ON Sunday night, most of the remaining homes got power — as did we — allowing us to truly experience the simchah in gifts we likely took for granted: hot food, cold drinks, beautiful music.

That night, there was a special gathering. Rav Yehuda Mandel of Lakewood, one of the great contemporary disseminators of Novardok mussar through his Bitachon Weekly, spoke at the Dzibo beis medrash.

He quoted the words of Chazal, that “Achas b’tzaar, the reward for a mitzvah done with difficulty, is equal to meah shelo b’tzaar, one hundred mitzvos done without difficulty.”

“You, in Montreal,” he said, “have the merit of two hundred Sedorim, of two hundred mitzvos of achilas matzah, of eight hundred kosos of wine… because it was not easy to perform those mitzvos this year, it took more effort than usual.”

Then he stopped and said something that seemed a bit lofty, but each and every person — even as we daven that we never again experience a Yom Tov that is cold or dark, never again taste unpleasantness or worry — could relate to on some level.

“But in truth,” he said, “it wasn’t tzaar, it was wonderful…it was extra-special, even more than usual.”

That image — flickering candles, bodies drawn together for warmth, timeless words designed to allow us to touch freedom, the thrill of knowing that even when there is not much else, we still have the privilege of eating matzos mitzvah — remains, and the memory is sweet.

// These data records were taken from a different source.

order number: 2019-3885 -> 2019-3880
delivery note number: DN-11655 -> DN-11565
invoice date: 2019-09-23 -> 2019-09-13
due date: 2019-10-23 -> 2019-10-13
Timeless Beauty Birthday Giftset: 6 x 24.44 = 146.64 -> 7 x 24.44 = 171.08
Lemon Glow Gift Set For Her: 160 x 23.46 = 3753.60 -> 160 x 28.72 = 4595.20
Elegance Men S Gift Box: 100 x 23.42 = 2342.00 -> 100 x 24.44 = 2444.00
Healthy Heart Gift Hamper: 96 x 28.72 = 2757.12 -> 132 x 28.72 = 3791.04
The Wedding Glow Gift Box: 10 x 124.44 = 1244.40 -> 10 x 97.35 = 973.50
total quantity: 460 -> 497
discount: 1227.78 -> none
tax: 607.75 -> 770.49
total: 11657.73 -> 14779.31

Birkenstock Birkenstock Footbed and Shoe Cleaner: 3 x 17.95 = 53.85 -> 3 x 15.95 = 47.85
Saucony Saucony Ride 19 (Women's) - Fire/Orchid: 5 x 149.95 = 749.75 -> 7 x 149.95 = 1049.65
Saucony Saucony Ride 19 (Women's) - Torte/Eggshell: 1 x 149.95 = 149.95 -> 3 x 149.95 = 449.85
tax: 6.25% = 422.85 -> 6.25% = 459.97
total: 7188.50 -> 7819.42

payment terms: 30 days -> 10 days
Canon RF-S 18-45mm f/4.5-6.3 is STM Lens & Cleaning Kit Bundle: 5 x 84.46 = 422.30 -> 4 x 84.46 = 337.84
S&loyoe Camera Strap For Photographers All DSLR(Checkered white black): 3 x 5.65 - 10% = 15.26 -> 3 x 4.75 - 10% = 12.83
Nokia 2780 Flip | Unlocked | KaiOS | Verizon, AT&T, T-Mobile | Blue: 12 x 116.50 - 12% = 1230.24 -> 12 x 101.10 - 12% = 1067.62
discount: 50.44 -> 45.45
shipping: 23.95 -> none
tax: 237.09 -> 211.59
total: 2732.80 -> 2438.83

If those three days were a program, we might have billed it as “Pesach 5783 in Montreal”: stunning natural beauty, real-life thrills, surprise menu, great camaraderie, and inspiring speakers who might never have spoken publicly before but somehow found the right words.

I would not recommend it and would not willingly go back next year, but with all that, we say Thank You, Hashem, for Pesach 5783.

Thank You for helping us appreciate Your most basic gifts in a whole new way: ki le’olam chasdo.